The FastQC option generates several files that are deposited in the Private Workspace in the designated Output Folder. These include, for each read file,

xxx_fastqc.html - Web-friendly report file that provides information on the quality of the read file, with information on basic statistics, per base sequence quality, per tile sequence quality, per sequence quality scores, per base seqeunce content, per sequence GC content, and per base N content.

Align¶

Fastq Utilities Align Output Files

The Align option generates several files that are deposited in the Private Workspace in the designated Output Folder. These include

xxx.bam - Compressed binary version of a SAM (Sequence Alignment/Map) file that is used to represent aligned sequences.
xxx.bam.bai - Index of the corresponding BAM file.
xxx.bam.samstat.html - Web-friendly SAMStat report for the alignment job with the MAPQ statistics.
xxx.unmapped#.fq.gz - File containing all the reads from each read file that did not map to aligned to the target genome.

Action buttons¶

After selecting one of the output files by clicking it, a set of options becomes available in the vertical green Action Bar on the right side of the table. These include

Hide/Show: Toggles (hides) the right-hand side Details Pane.
Guide Link to the corresponding User Guide
Download: Downloads the selected item.
View Displays the content of the file, typically as plain text or rendered html, depending on filetype.
Delete Deletes the file.
Rename Allows renaming of the file.
Copy: Copies the selected items to the clipboard.
Move Allows moving of the file to another folder.
Edit Type Allows changing of the type of the file in terms of how PATRIC interprets the content and uses it in other services or parts of the website. Allowable types include unspecified, contigs, nwk, reads, differential expression input data, and differential expression input metadata.
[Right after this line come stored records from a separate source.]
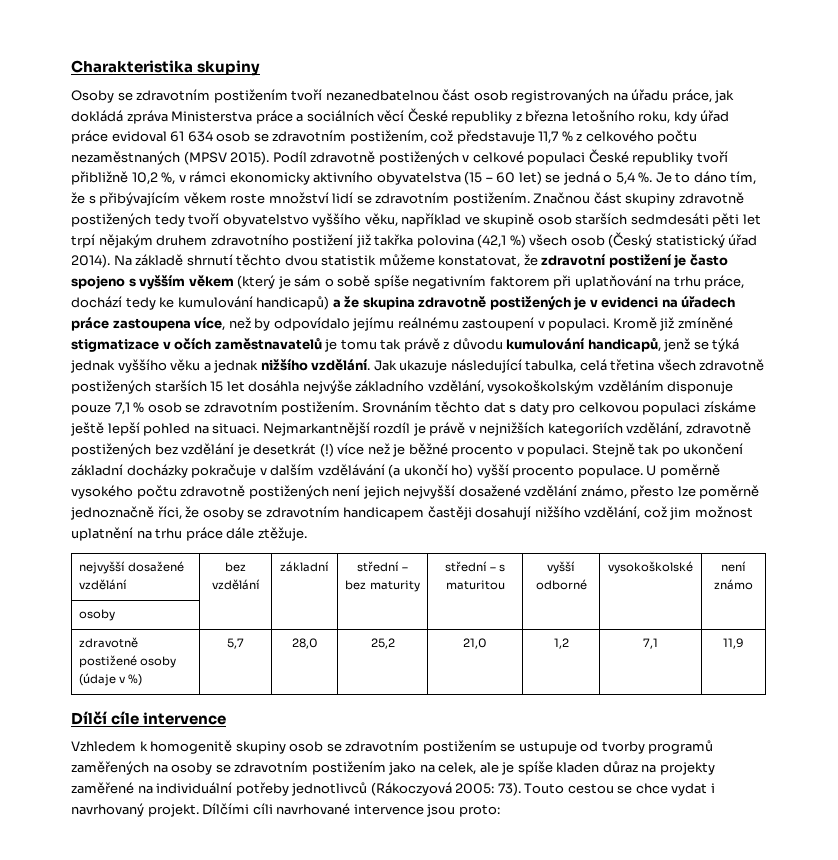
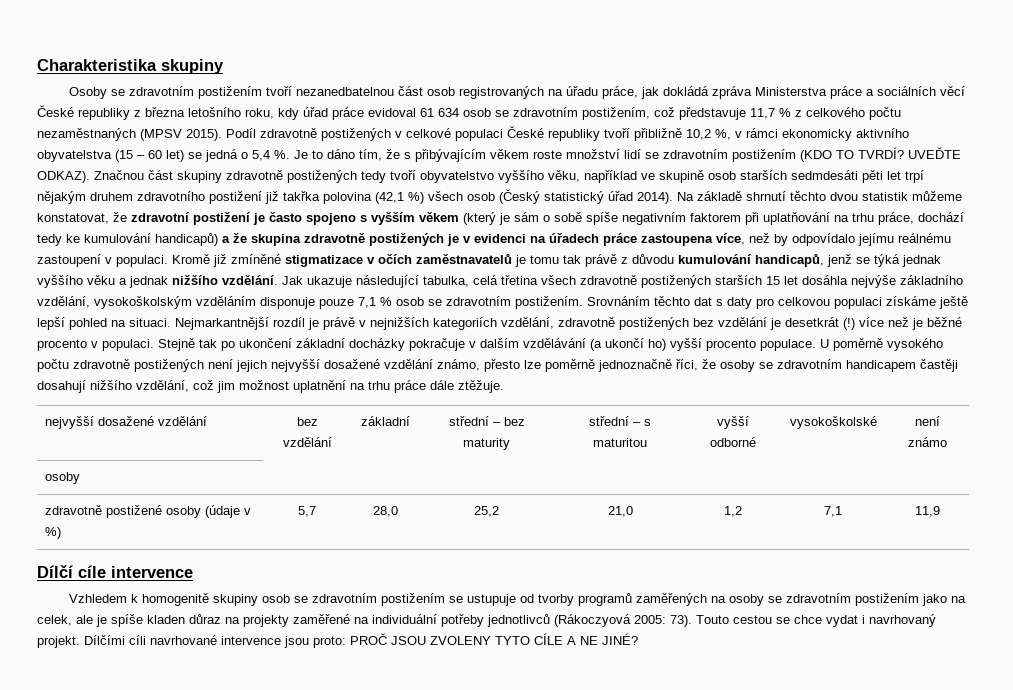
- Je to dáno tím, že s přibývajícím věkem roste množství lidí se zdravotním postižením.
+ Je to dáno tím, že s přibývajícím věkem roste množství lidí se zdravotním postižením (KDO TO TVRDÍ? UVEĎTE ODKAZ).
- Dílčími cíli navrhované intervence jsou proto:
+ Dílčími cíli navrhované intervence jsou proto: PROČ JSOU ZVOLENY TYTO CÍLE A NE JINÉ?

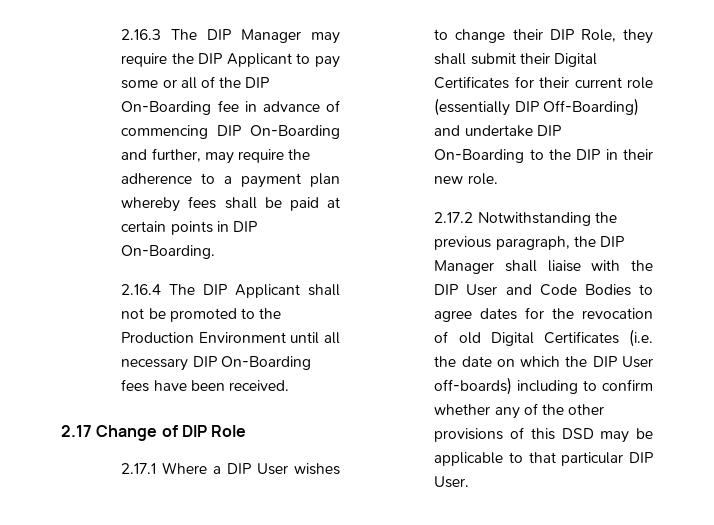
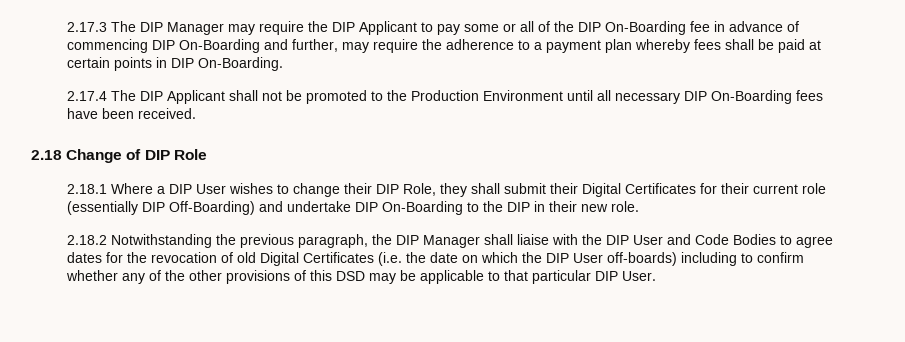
- 2.16.3 The DIP Manager may require the DIP Applicant to pay some or all of the DIP On-Boarding fee in advance of commencing DIP On-Boarding and further, may require the adherence to a payment plan whereby fees shall be paid at certain points in DIP On-Boarding.
+ 2.17.3 The DIP Manager may require the DIP Applicant to pay some or all of the DIP On-Boarding fee in advance of commencing DIP On-Boarding and further, may require the adherence to a payment plan whereby fees shall be paid at certain points in DIP On-Boarding.
- 2.16.4 The DIP Applicant shall not be promoted to the Production Environment until all necessary DIP On-Boarding fees have been received.
+ 2.17.4 The DIP Applicant shall not be promoted to the Production Environment until all necessary DIP On-Boarding fees have been received.
- 2.17 Change of DIP Role
+ 2.18 Change of DIP Role
- 2.17.1 Where a DIP User wishes to change their DIP Role, they shall submit their Digital Certificates for their current role (essentially DIP Off-Boarding) and undertake DIP On-Boarding to the DIP in their new role.
+ 2.18.1 Where a DIP User wishes to change their DIP Role, they shall submit their Digital Certificates for their current role (essentially DIP Off-Boarding) and undertake DIP On-Boarding to the DIP in their new role.
- 2.17.2 Notwithstanding the previous paragraph, the DIP Manager shall liaise with the DIP User and Code Bodies to agree dates for the revocation of old Digital Certificates (i.e. the date on which the DIP User off-boards) including to confirm whether any of the other provisions of this DSD may be applicable to that particular DIP User.
+ 2.18.2 Notwithstanding the previous paragraph, the DIP Manager shall liaise with the DIP User and Code Bodies to agree dates for the revocation of old Digital Certificates (i.e. the date on which the DIP User off-boards) including to confirm whether any of the other provisions of this DSD may be applicable to that particular DIP User.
More details are available in the Action Buttons user guide.

References¶

Krueger, F., Trim Galore: a wrapper tool around Cutadapt and FastQC to consistently apply quality and adapter trimming to FastQ files, with some extra functionality for MspI-digested RRBS-type (Reduced Representation Bisufite-Seq) libraries. URL http://www.bioinformatics.babraham.ac.uk/projects/trim_galore/. (Date of access: 28/04/2016), 2012.
Martin, M., Cutadapt removes adapter sequences from high-throughput sequencing reads. EMBnet. journal, 2011. 17(1): p. 10-12.
Andrews, S., FastQC: a quality control tool for high throughput sequence data. 2010.
Langmead, B. and S.L. Salzberg, Fast gapped-read alignment with Bowtie 2. Nature methods, 2012. 9(4): p. 357.
Langmead, B., et al., Scaling read aligners to hundreds of threads on general-purpose processors. Bioinformatics, 2018. 35(3): p. 421-432.
Lassmann, T., Y. Hayashizaki, and C.O. Daub, SAMStat: monitoring biases in next generation sequencing data. Bioinformatics, 2010. 27(1): p. 130-131.
Bankevich, A., et al., SPAdes: a new genome assembly algorithm and its applications to single-cell sequencing. Journal of computational biology, 2012. 19(5): p. 455-477.